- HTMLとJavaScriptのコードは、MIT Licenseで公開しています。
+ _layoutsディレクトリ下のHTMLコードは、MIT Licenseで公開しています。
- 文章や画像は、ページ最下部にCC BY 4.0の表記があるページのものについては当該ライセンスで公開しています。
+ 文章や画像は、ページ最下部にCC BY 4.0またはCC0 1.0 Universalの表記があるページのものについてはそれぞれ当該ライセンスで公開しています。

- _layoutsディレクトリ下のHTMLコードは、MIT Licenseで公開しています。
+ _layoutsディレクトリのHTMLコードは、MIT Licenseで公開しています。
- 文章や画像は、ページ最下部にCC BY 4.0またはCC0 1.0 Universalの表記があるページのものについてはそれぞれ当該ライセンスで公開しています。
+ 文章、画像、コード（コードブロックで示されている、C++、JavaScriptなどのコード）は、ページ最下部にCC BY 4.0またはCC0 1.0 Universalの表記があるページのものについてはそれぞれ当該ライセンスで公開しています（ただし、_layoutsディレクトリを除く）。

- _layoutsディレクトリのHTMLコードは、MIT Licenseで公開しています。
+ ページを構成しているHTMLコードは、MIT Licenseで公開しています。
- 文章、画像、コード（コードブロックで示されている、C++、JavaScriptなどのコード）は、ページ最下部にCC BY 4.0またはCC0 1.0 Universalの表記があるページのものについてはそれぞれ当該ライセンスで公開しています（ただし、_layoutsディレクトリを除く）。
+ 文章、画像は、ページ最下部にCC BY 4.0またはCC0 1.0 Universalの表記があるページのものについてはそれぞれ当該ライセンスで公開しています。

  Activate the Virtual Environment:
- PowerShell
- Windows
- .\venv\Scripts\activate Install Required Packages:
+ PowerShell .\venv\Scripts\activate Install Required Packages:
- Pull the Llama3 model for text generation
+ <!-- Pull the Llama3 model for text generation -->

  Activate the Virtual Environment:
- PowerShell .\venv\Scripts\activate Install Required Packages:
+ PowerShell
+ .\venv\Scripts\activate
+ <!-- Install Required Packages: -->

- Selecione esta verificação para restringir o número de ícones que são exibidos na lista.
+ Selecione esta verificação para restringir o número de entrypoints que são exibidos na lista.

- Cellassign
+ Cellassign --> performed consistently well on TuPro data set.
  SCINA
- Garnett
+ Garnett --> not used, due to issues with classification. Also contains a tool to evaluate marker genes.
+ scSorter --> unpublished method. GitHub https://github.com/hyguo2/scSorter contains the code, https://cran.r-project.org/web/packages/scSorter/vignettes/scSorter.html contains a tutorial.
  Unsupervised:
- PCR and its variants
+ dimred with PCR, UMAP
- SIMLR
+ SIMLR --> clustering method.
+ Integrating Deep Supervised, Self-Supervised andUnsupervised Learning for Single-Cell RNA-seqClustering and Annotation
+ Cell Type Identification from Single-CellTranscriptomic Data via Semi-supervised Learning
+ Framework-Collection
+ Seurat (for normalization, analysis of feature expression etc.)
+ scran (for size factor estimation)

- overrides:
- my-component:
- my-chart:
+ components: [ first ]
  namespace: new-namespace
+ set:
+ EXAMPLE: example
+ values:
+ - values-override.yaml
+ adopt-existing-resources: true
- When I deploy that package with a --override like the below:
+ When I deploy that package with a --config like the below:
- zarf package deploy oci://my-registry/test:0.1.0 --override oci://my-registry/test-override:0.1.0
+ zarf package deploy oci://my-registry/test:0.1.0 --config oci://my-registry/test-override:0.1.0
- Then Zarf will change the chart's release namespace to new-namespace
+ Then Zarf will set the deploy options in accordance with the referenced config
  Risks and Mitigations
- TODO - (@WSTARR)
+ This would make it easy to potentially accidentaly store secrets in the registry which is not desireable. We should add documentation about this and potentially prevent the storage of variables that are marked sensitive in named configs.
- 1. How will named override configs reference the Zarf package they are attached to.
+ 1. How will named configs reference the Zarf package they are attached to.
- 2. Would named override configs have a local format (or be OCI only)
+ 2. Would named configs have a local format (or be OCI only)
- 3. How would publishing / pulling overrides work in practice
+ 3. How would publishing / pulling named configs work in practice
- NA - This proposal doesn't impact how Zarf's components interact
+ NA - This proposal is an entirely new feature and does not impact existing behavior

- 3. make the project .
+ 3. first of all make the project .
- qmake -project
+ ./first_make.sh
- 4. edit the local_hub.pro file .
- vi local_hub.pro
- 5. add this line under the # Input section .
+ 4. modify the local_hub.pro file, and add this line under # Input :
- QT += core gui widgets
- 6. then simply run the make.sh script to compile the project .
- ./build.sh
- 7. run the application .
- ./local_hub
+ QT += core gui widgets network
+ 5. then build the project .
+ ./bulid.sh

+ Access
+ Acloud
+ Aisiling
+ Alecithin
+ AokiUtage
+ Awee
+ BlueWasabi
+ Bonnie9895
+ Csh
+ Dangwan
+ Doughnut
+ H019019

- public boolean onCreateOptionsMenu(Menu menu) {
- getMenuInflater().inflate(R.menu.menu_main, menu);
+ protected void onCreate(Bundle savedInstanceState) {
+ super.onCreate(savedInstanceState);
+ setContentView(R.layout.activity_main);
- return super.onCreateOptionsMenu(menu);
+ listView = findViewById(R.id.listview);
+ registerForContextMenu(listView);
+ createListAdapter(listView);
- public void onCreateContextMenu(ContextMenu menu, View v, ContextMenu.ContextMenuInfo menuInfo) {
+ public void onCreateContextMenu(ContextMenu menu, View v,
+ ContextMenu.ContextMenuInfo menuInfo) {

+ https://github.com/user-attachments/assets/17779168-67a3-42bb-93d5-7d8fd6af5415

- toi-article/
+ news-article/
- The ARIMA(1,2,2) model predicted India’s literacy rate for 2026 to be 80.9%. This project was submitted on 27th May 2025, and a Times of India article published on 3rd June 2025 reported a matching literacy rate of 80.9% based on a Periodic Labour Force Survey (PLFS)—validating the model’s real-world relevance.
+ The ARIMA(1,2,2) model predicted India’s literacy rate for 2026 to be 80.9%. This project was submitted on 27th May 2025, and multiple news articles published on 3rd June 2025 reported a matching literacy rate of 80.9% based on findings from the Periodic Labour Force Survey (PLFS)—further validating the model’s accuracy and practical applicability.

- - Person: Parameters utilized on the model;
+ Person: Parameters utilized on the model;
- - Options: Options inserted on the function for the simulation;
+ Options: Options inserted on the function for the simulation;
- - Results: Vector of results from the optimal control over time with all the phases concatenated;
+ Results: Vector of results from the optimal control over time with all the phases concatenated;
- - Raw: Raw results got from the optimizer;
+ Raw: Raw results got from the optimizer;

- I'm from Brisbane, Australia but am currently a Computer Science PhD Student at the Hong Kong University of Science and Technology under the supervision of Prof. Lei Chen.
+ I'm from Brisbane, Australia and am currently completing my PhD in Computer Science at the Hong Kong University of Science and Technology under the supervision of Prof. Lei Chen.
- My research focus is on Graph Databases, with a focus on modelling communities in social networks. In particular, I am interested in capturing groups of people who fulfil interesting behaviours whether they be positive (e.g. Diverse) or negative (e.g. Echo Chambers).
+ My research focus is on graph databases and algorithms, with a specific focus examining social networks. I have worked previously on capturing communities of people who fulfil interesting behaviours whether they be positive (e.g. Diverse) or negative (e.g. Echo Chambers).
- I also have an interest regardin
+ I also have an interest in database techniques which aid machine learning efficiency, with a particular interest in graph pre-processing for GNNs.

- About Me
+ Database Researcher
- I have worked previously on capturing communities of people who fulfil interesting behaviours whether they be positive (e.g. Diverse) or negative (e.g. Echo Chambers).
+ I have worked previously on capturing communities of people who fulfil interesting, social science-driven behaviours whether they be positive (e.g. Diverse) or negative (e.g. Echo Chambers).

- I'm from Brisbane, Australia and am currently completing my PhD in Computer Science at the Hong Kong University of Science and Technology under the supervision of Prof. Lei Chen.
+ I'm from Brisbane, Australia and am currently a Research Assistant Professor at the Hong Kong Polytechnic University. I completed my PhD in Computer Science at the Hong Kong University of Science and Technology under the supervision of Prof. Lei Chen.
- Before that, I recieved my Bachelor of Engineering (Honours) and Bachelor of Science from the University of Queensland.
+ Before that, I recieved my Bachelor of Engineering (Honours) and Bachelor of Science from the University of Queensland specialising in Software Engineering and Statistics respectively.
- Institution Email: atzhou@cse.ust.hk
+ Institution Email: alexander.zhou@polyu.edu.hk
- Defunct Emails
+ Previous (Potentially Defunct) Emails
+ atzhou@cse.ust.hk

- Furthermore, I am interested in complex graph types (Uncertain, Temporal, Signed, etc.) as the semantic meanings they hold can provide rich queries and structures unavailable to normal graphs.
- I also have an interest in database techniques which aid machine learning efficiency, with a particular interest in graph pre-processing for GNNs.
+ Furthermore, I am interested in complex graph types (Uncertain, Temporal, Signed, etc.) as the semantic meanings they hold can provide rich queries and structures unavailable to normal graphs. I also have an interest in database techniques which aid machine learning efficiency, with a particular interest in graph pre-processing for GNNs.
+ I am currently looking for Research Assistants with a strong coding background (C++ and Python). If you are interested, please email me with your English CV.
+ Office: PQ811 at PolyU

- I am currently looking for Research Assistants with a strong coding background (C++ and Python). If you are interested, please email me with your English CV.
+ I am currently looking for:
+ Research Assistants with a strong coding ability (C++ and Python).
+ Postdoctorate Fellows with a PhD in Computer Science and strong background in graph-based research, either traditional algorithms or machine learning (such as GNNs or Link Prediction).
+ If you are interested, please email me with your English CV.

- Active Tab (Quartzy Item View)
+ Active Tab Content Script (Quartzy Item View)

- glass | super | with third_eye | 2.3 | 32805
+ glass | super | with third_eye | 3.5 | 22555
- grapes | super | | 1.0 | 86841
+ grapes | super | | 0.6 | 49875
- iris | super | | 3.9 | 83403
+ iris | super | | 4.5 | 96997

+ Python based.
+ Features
========
(Directions)
Through the line that contains "- _layoutsディレクトリ下のHTMLコードは、MIT Licenseで公開しています。", copy the material above exactly, beginning at its first line and including nothing more.

(Exercise output)
- HTMLとJavaScriptのコードは、MIT Licenseで公開しています。
+ _layoutsディレクトリ下のHTMLコードは、MIT Licenseで公開しています。
- 文章や画像は、ページ最下部にCC BY 4.0の表記があるページのものについては当該ライセンスで公開しています。
+ 文章や画像は、ページ最下部にCC BY 4.0またはCC0 1.0 Universalの表記があるページのものについてはそれぞれ当該ライセンスで公開しています。

- _layoutsディレクトリ下のHTMLコードは、MIT Licenseで公開しています。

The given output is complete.